Overall Analogy: Part-Time Work and Scheduled Cleaning#
Jobs and CronJobs are easy to understand when compared to part-time work and scheduled cleaning:
| Analogy | Kubernetes | Role |
|---|---|---|
| One-time part-time work | Job | A task that runs once and finishes |
| Scheduled cleaning routine | CronJob | A task that runs periodically on a schedule |
| Hire 3 workers | completions: 3 | Number of successful completions required |
| Deploy 2 workers at once | parallelism: 2 | Number of Pods to run simultaneously |
| Maximum retry attempts | backoffLimit | Retry limit on failure |
| Work deadline | activeDeadlineSeconds | Overall time limit for the task |
In this way, a Job is “a task that finishes once the assigned work is done,” and a CronJob is “a scheduled task that runs repeatedly at set times.”
Target Audience: Developers who want to run batch or scheduled jobs on Kubernetes Prerequisites: Pod, Deployment concepts After reading this: You will understand how Jobs and CronJobs work and how to configure them
TL;DR
- A Job terminates after successfully completing a specified number of times
- A CronJob creates Jobs periodically based on a cron expression
- Use backoffLimit and activeDeadlineSeconds to control failure handling
What Is a Job?#
A Job is a resource that creates one or more Pods and terminates once the specified task is complete. Unlike Deployments, the goal is for Pods to terminate successfully.

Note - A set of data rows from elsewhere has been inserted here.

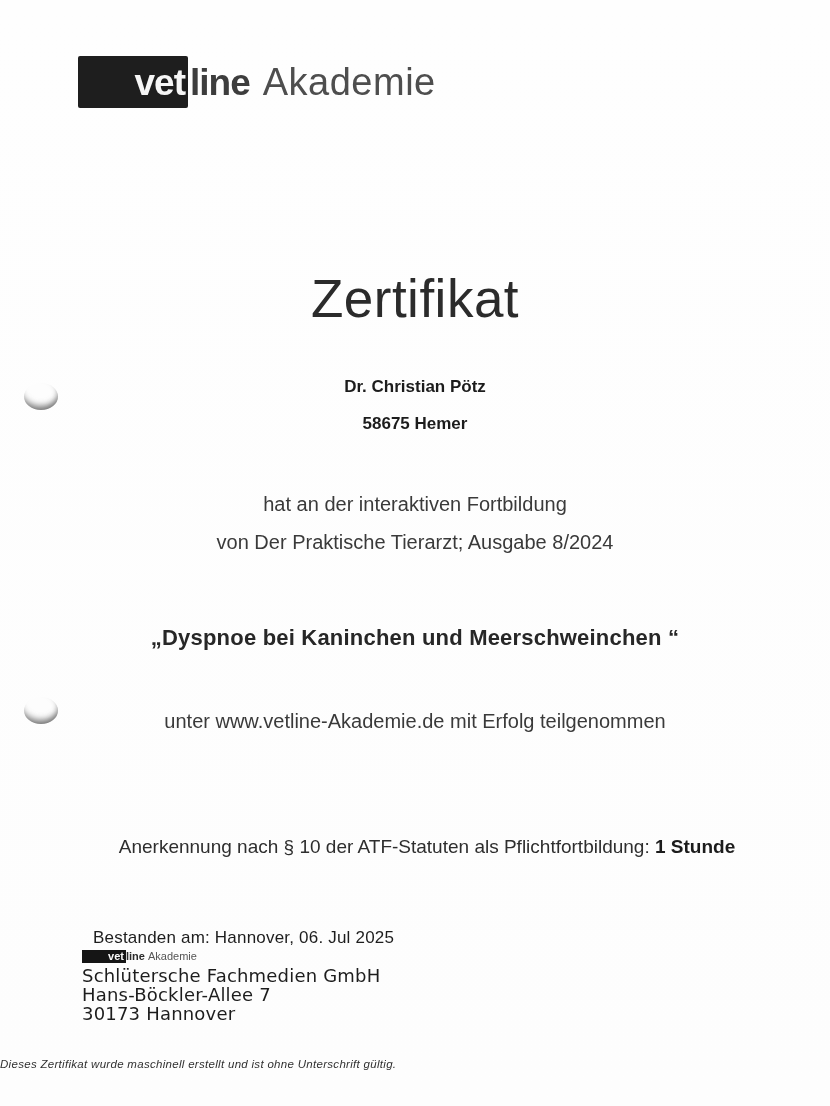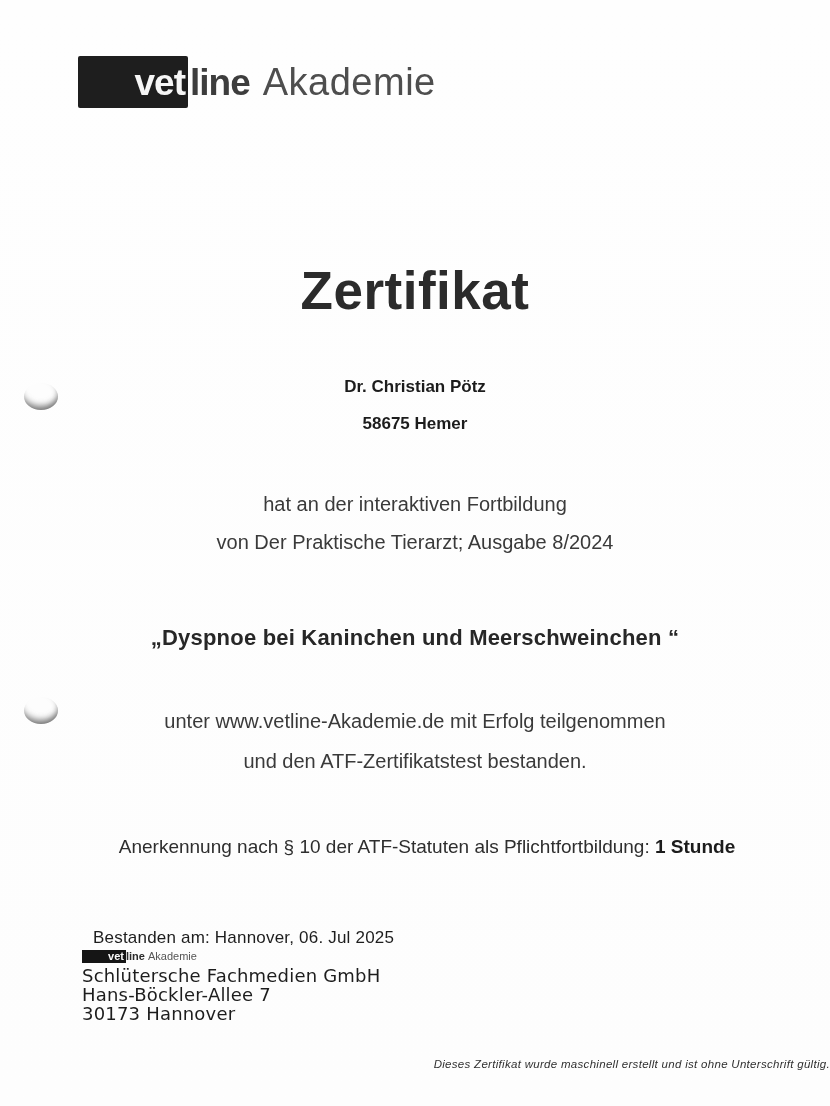"Zertifikat" .title { font-weight: 700 -> 400; margin: 0 -> 8px }
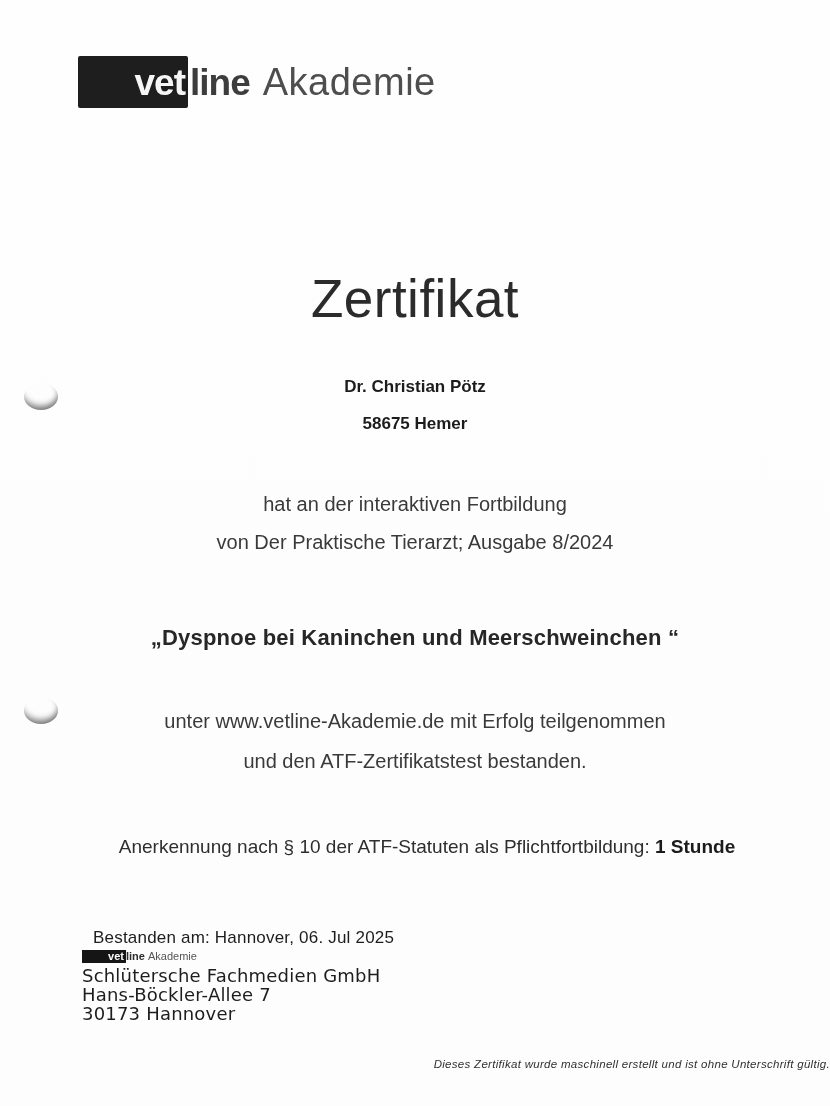"und den ATF-Zertifikatstest bestanden." div.centered { html: <div>und den ATF-Zertifikatstest bestanden.</div> -> none }
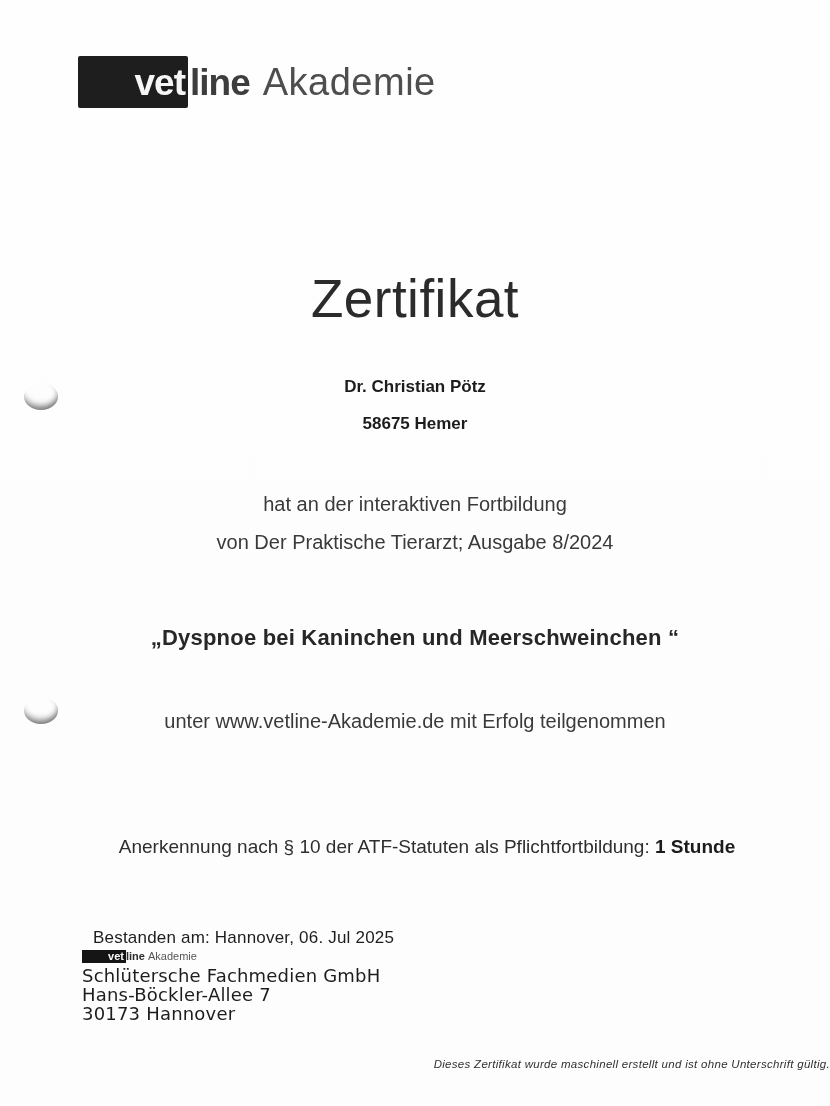"Dieses Zertifikat wurde maschinell" .disclaimer { text-align: right -> left }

| Property | Deployment | Job |
|---|---|---|
| Purpose | Keep Pods running | Terminate after task completion |
| When Pod terminates | Recreate new Pod | Mark as complete if successful |
| Use case | Web servers, API servers | Data migration, batch processing |
Job Execution Flow#
flowchart TB
JOB["Job Created"]
JOB --> P1["Create Pod"]
P1 --> Q1{"Success?"}
Q1 -->|Yes| CHK{"completions<br>reached?"}
CHK -->|Yes| DONE["Job Complete"]
CHK -->|No| P2["Create Next Pod"]
P2 --> Q2{"Success?"}
Q2 -->|Yes| CHK
Q1 -->|No| RETRY{"backoffLimit<br>exceeded?"}
Q2 -->|No| RETRY
RETRY -->|No| P3["Create Retry Pod"]
P3 --> Q1
RETRY -->|Yes| FAIL["Job Failed"]Job YAML#
Basic Job#
apiVersion: batch/v1
kind: Job
metadata:
name: data-migration
spec:
completions: 1 # Number of successful completions
parallelism: 1 # Number of concurrent Pods
backoffLimit: 3 # Maximum retry count
activeDeadlineSeconds: 600 # Overall time limit (seconds)
template:
spec:
containers:
- name: migration
image: my-app:1.0
command: ["python", "migrate.py"]
env:
- name: DB_HOST
valueFrom:
secretKeyRef:
name: db-secret
key: host
restartPolicy: Never # Must be Never or OnFailure for JobsKey fields explained.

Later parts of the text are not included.